The answer is to be an exact copy of the lines below running from the line with "(857, 145) none" down to the line with "[94,297,307,311] In science, git", both ends included, and nothing more.

* INPUT DATA
————————

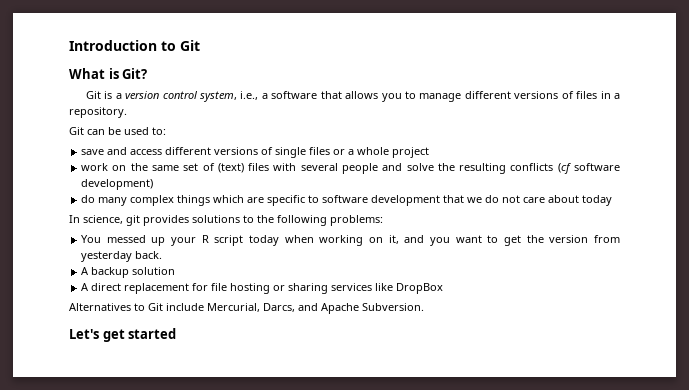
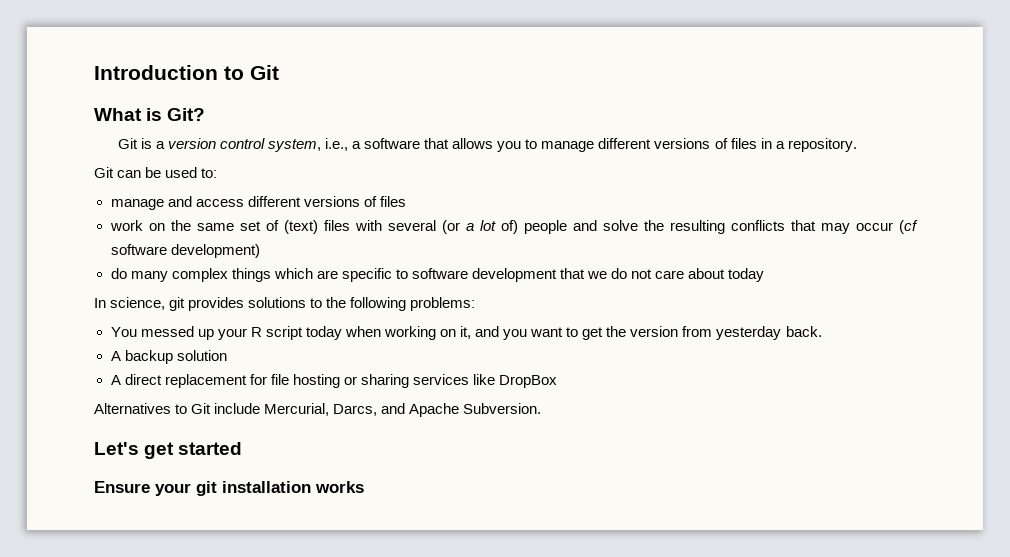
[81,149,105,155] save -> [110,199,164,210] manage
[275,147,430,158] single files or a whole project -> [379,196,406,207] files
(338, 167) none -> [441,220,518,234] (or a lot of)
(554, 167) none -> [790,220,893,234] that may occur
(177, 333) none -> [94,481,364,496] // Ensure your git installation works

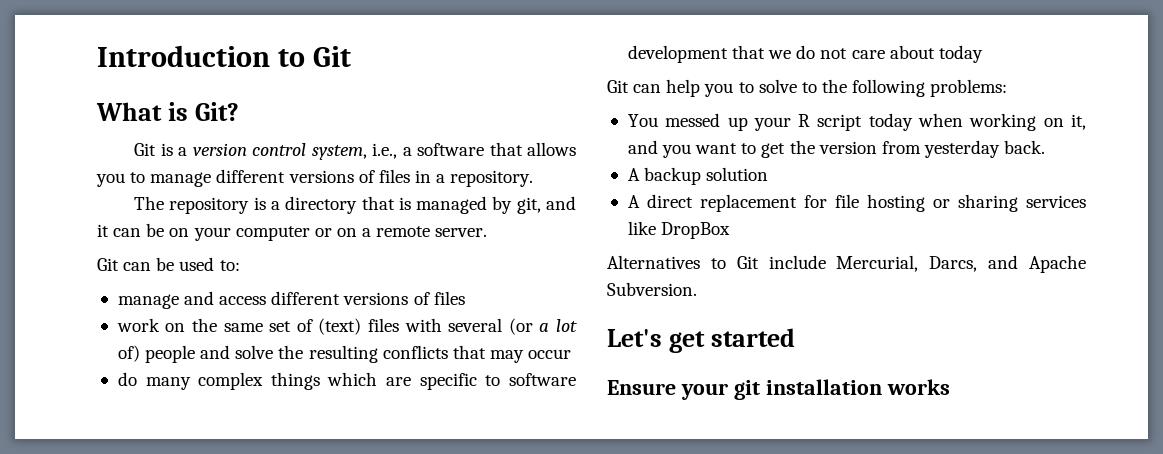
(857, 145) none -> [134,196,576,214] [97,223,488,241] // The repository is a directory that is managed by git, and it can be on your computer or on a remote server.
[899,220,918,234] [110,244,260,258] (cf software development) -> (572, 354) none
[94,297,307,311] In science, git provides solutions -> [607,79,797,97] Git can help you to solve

————————

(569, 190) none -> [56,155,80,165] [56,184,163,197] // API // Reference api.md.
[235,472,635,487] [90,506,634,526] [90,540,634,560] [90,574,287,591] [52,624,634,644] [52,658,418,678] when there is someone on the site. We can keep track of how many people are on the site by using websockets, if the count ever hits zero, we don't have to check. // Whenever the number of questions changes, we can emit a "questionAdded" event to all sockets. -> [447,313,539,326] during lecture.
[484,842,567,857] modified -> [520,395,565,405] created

————————

* EXERCISE RESPONSE
(857, 145) none -> [134,196,576,214] [97,223,488,241] // The repository is a directory that is managed by git, and it can be on your computer or on a remote server.
[899,220,918,234] [110,244,260,258] (cf software development) -> (572, 354) none
[94,297,307,311] In science, git provides solutions -> [607,79,797,97] Git can help you to solve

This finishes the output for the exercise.